Mitte Oktober brachte Sven Hafner den Baum. „Das ist er“, war sich die jüngste Tochter sicher, als sie aus dem Wintergarten in den kleinen und sehr gepflegten Garten trat. Und ihr Vater gab ihr Recht, auch ihm schien dieser Platz bestens geeignet zu sein. „Da muss ich was für die Oma bauen“, freute sich Hans-Peter Kleins Enkel Richard und ging sofort ans Werk. Sobald da Wetter besser ist, will er um den Baum des Lebens seinen Zug fahren lassen.
Große Auswahl an Bestattungsbäumen
Auch Runhild Walter hat sich gemeinsam mit ihren drei Kindern für diese Bestattungsform entschieden, von der sie ebenfalls in der Zeitung gelesen hatte. Anfang Dezember letzten Jahres starb ihr Mann, etwa sechs Monate nachdem er die Diagnose ALS bekommen hatte, berichtet die 74-Jährige. Zwar konnte sich ihr Mann gegen Ende nicht mehr äußern, doch die Eislingerin erinnerte sich daran, dass „der Friedwald für uns ein Thema war“. Alfred Walter war nämlich mit Leib und Seele Gärtner, arbeitete ein Vierteljahrhundert für die Gemeinde Salach und widmete sich privat diesem Hobby. „Botanik und die Vielfalt der Schmetterlinge“, berichtet die Witwe und ist sich mit ihrer Familie einig: „Der Ginko-Baum hätte ihm bestimmt gefallen“, glaubt seine Frau. Zu der Abwicklung im Ausland hatte sie volles Vertrauen, auch weil sie versichert: „Herr Hafner war sachlich, empathisch und einfühlsam“. Alle Trauergäste seien von der Trauerfeier und dem Redner sehr beeindruckt gewesen. „Das ist ein Weiterwachsen“, bemerkt Runhild Walter und freut sich, dass sie täglich auf den Ginko-Baum nicht nur blicken, sondern diesen auch pflegen kann.
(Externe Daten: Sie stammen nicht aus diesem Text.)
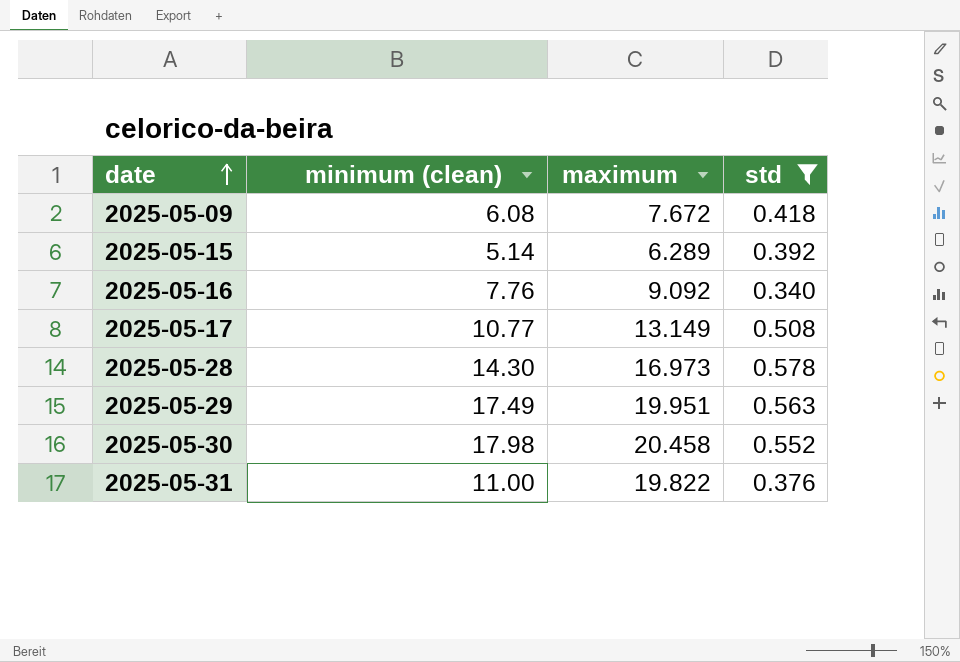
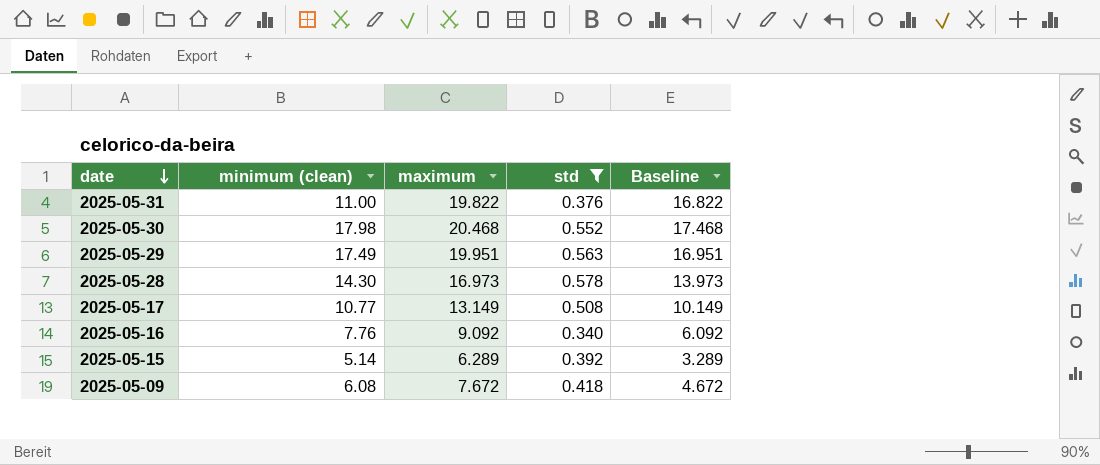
row order: date ascending -> date descending
column Baseline | formula: none -> [maximum] - 3
2025-05-30 | maximum: 20.458 -> 20.468

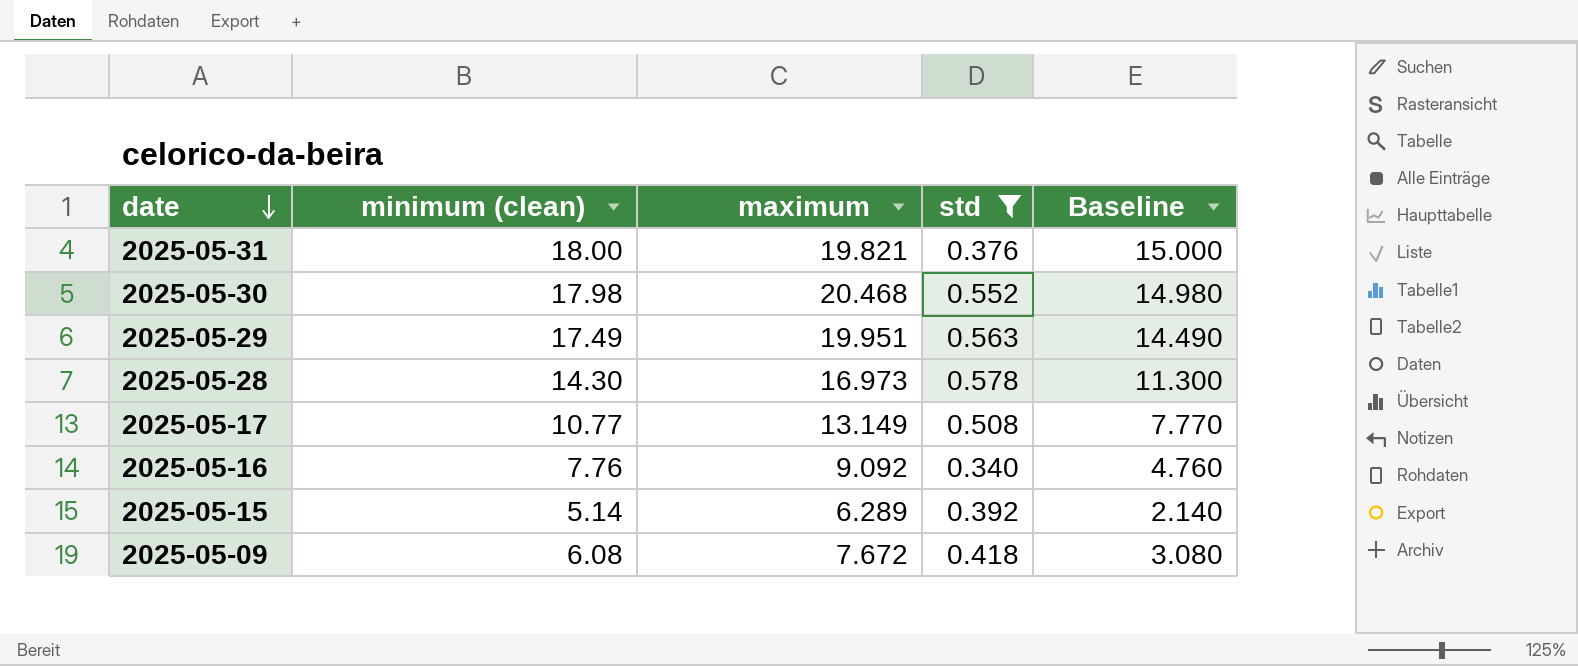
column Baseline | formula: [maximum] - 3 -> [minimum (clean)] - 3
2025-05-31 | minimum (clean): 11.00 -> 18.00
2025-05-31 | maximum: 19.822 -> 19.821

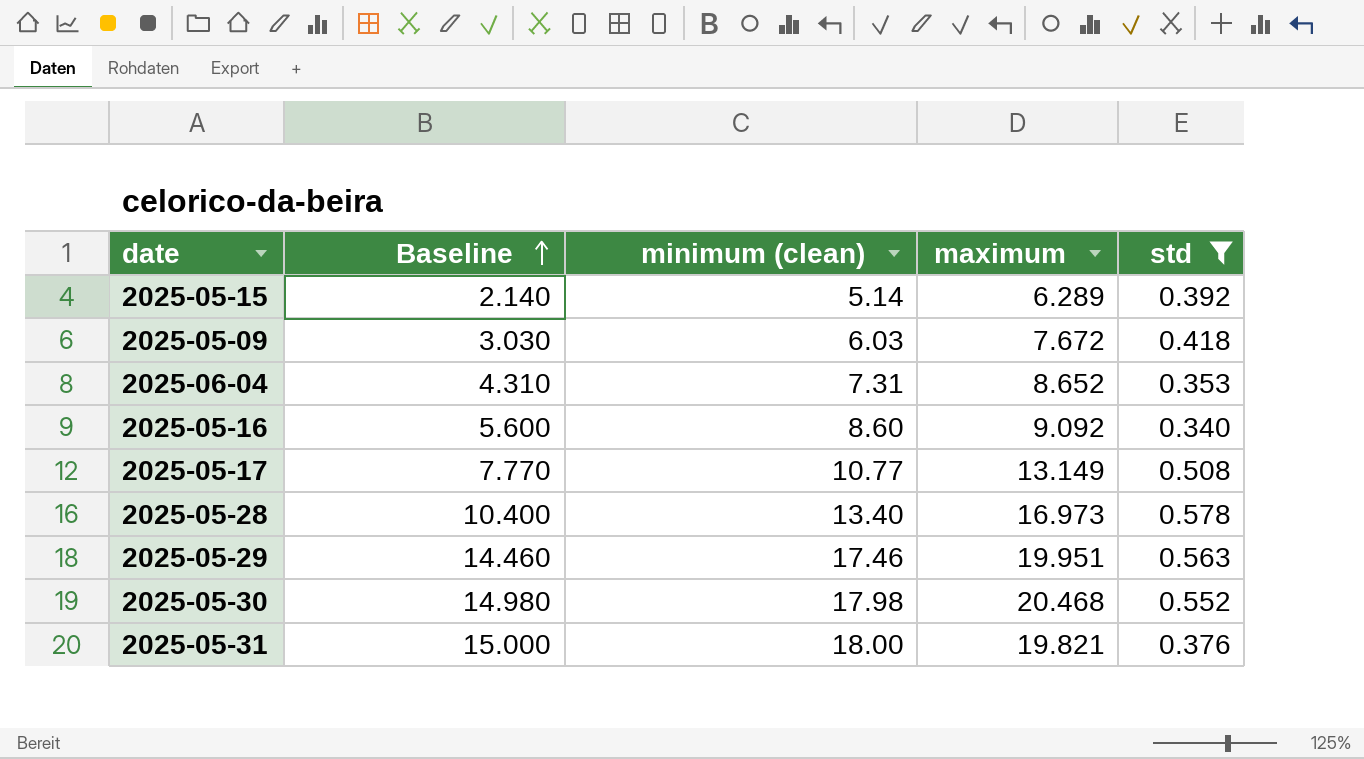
row order: date descending -> Baseline ascending
column Baseline | position: 5 -> 2
2025-05-09 | Baseline: 3.080 -> 3.030
2025-05-09 | minimum (clean): 6.08 -> 6.03
row 2025-06-04: none -> 4.310 | 7.31 | 8.652 | 0.353
2025-05-16 | Baseline: 4.760 -> 5.600
2025-05-16 | minimum (clean): 7.76 -> 8.60
2025-05-28 | Baseline: 11.300 -> 10.400
2025-05-28 | minimum (clean): 14.30 -> 13.40
2025-05-29 | Baseline: 14.490 -> 14.460
2025-05-29 | minimum (clean): 17.49 -> 17.46

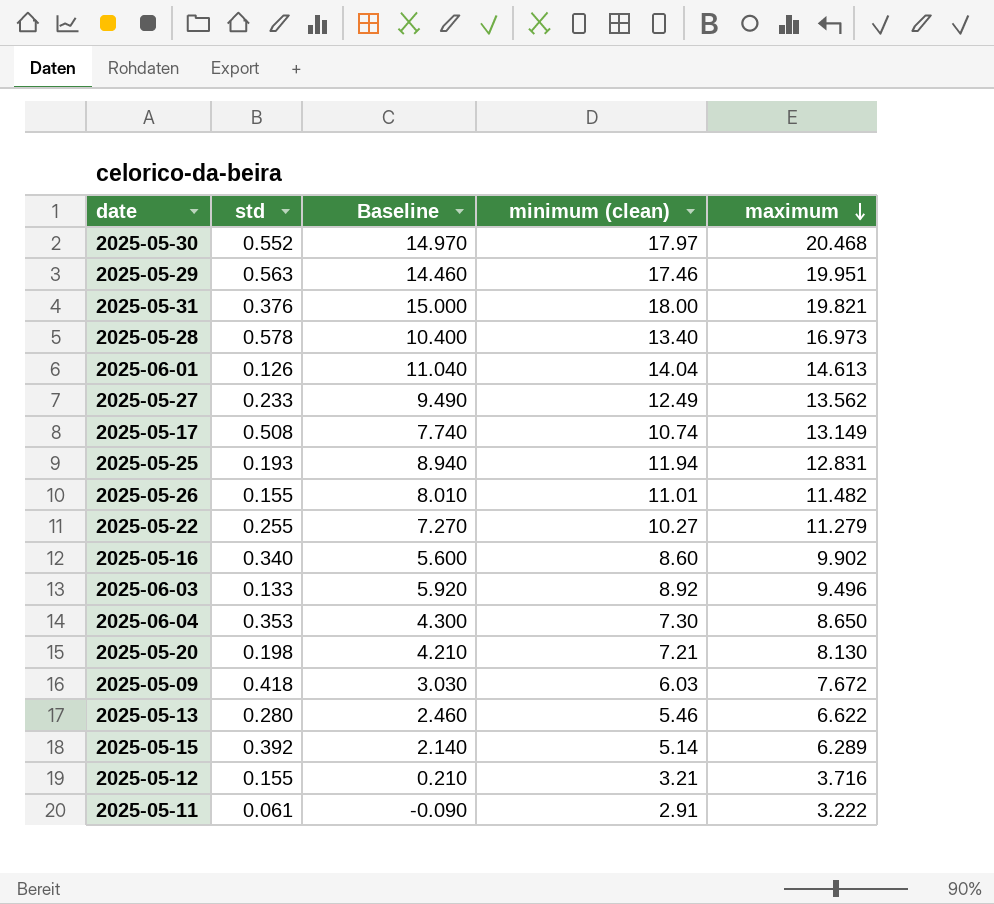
filter: std >= 0.340 -> none
row order: Baseline ascending -> maximum descending
column std | position: 5 -> 2
2025-05-30 | Baseline: 14.980 -> 14.970
2025-05-30 | minimum (clean): 17.98 -> 17.97
2025-05-17 | Baseline: 7.770 -> 7.740
2025-05-17 | minimum (clean): 10.77 -> 10.74
2025-05-16 | maximum: 9.092 -> 9.902
2025-06-04 | Baseline: 4.310 -> 4.300
2025-06-04 | minimum (clean): 7.31 -> 7.30
2025-06-04 | maximum: 8.652 -> 8.650

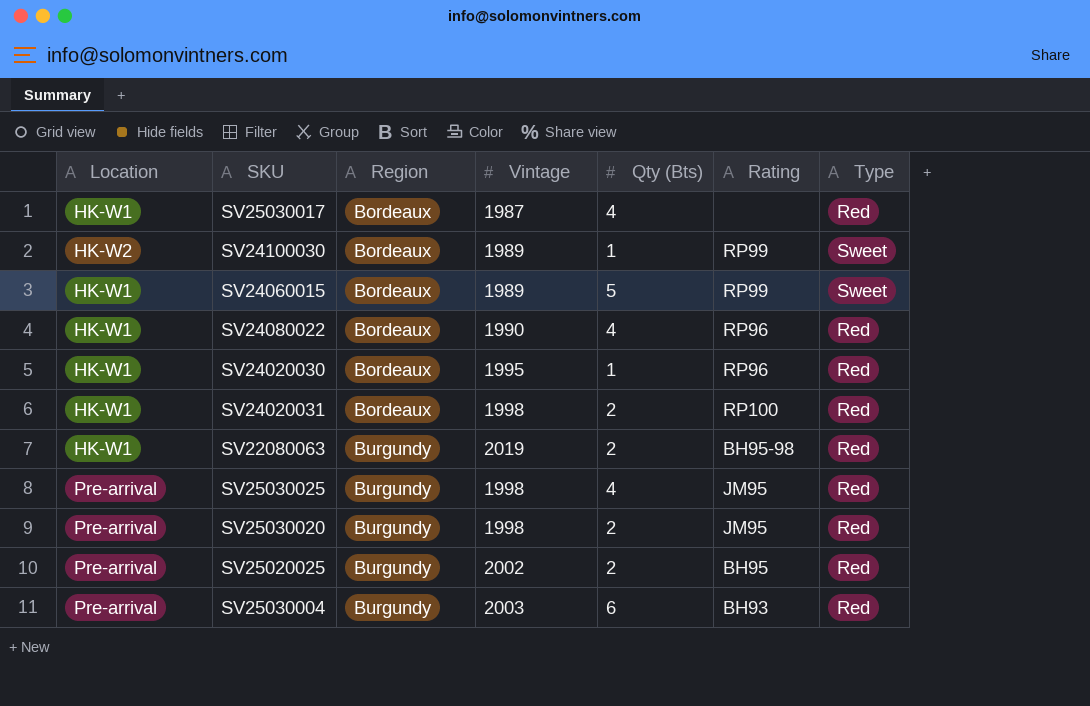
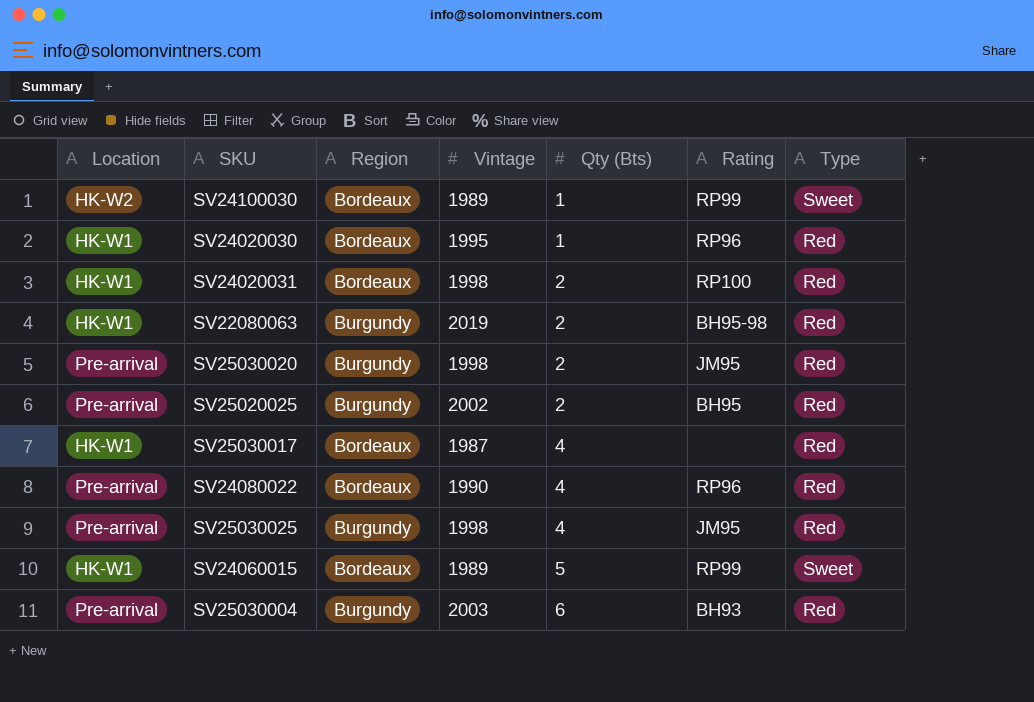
row order: Region ascending -> Qty (Bts) ascending
SV24080022 | Location: HK-W1 -> Pre-arrival

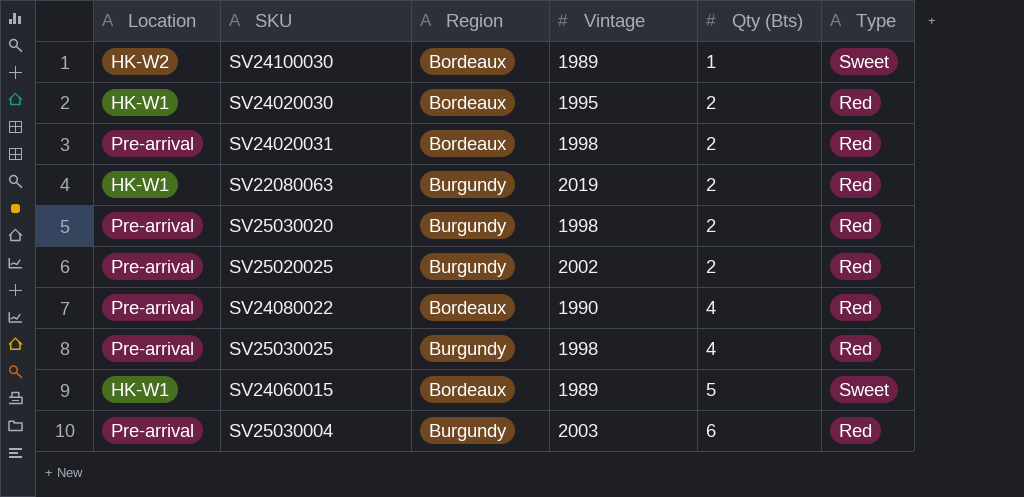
column Rating | position: 6 -> none
row SV25030017: HK-W1 | Bordeaux | 1987 | 4 | none | Red -> none
SV24020030 | Qty (Bts): 1 -> 2
SV24020031 | Location: HK-W1 -> Pre-arrival

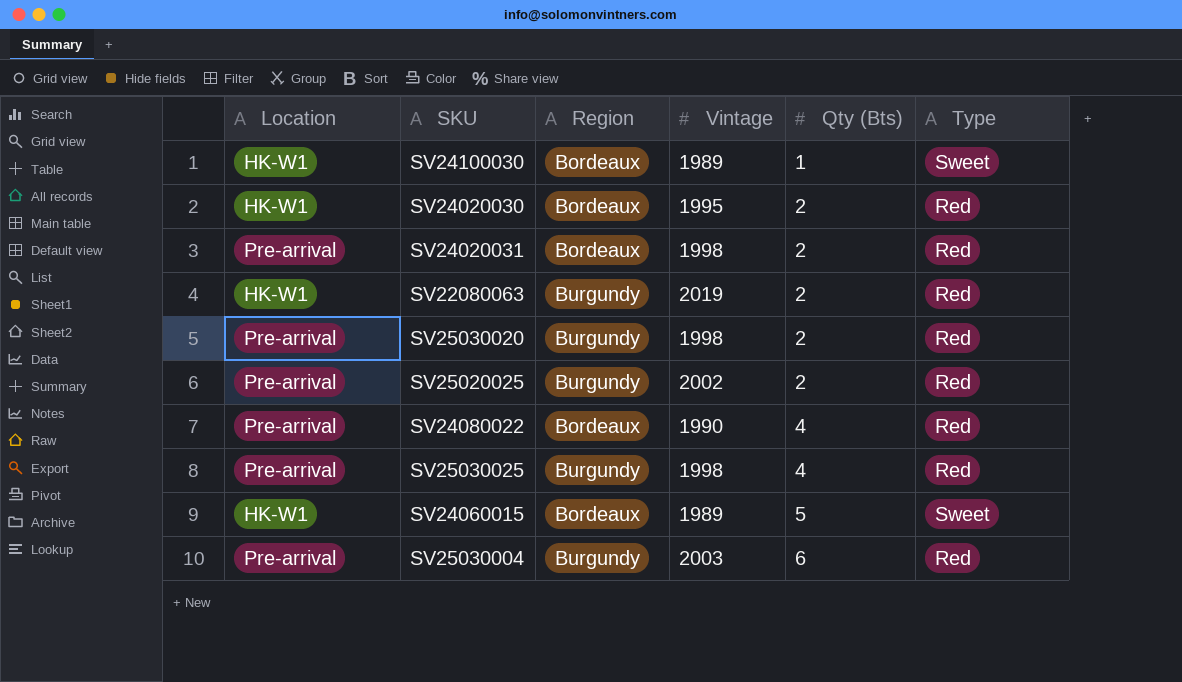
SV24100030 | Location: HK-W2 -> HK-W1

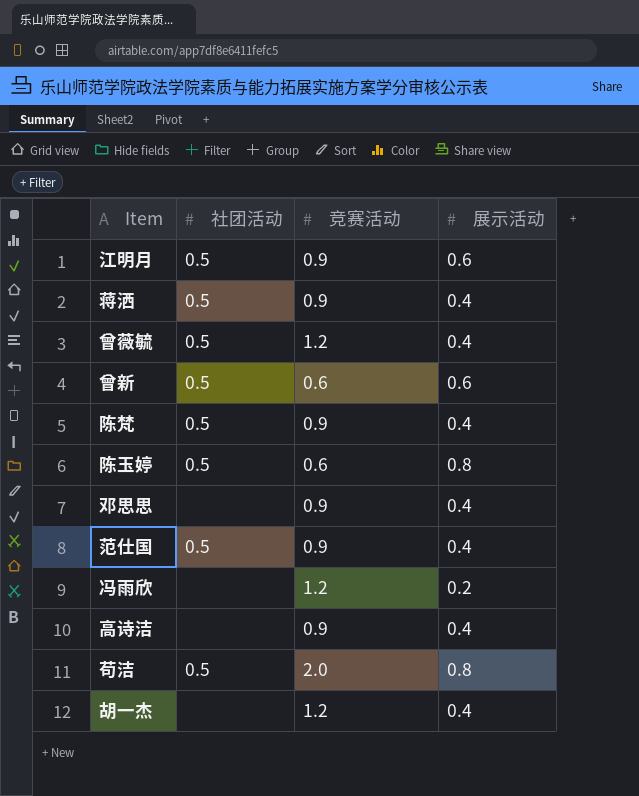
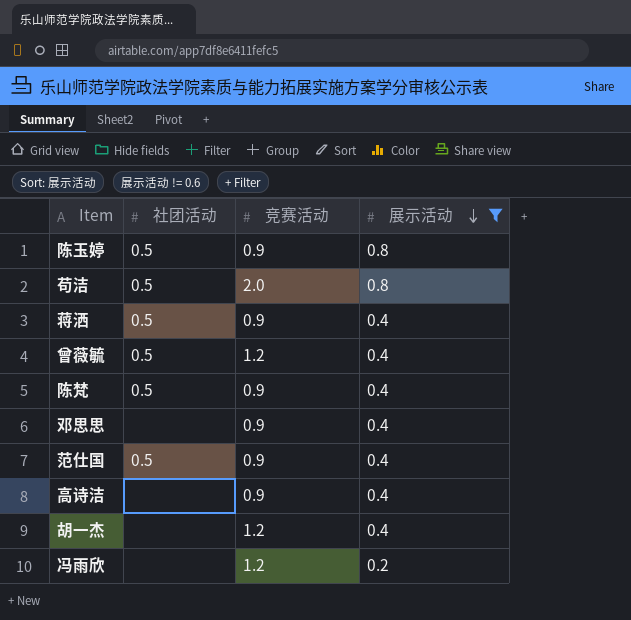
filter: none -> 展示活动 != 0.6
row order: none -> 展示活动 descending
陈玉婷 | 竞赛活动: 0.6 -> 0.9

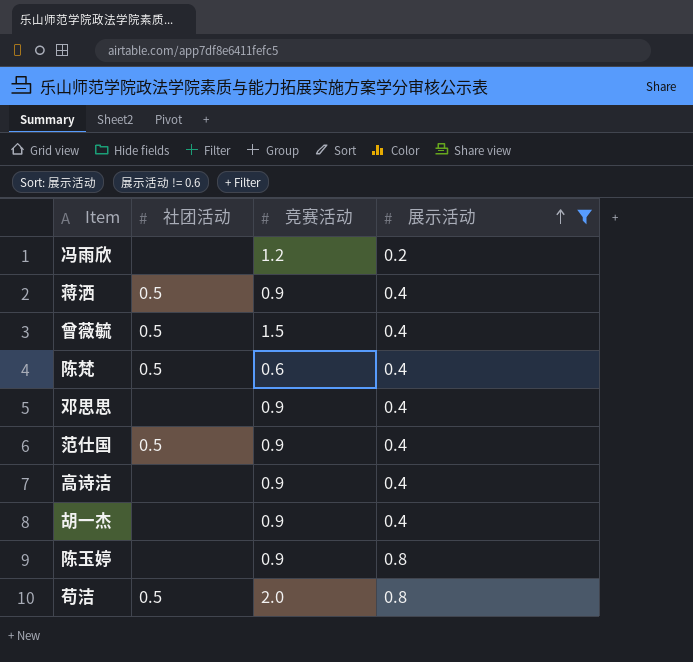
row order: 展示活动 descending -> 展示活动 ascending
曾薇毓 | 竞赛活动: 1.2 -> 1.5
陈梵 | 竞赛活动: 0.9 -> 0.6
胡一杰 | 竞赛活动: 1.2 -> 0.9
陈玉婷 | 社团活动: 0.5 -> none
Tree of Life – die Idee dahinter
Mit dem Baum des Lebens, gibt es nun eine Möglichkeit, den Friedhof legal zu umgehen. Der Weg dorthin führt über mehrere Stationen und beginnt nach der Trauerfeier zur Einäscherung. Danach kommt die Urne in eine Baumschule in den Niederlanden. Unter notarieller Aufsicht wird die Urne geöffnet, die Asche wird in ein Spezialsubstrat gegeben, in das wiederum ein Baumsetzling gepflanzt wird. Unter sorgsamer Aufsicht und Pflege verwurzelt der Tree of Live und absorbiert innerhalb von etwa sechs bis neun Monaten die gesamte Asche. Hernach liefert der Bestatter den herangezogenen Baum sowie alle notariell beglaubigte Unterlagen an die Angehörigen. Zur Pflanzzeit, also im Frühjahr oder Herbst, findet der Baum des Lebens dann seinen endgültigen Standort. Nach deutschem Recht gilt der Verstorbene nun als bestattet. Für immer mehr Angehörige scheint diese Art der Bestattung eine tröstliche Vorstellung zu sein. Bestatter Sven Hafner aus Uhingen zufolge haben sich bei ihm rund 25 Menschen in den vergangenen eineinhalb Jahren für diese Form der Beisetzung entschieden.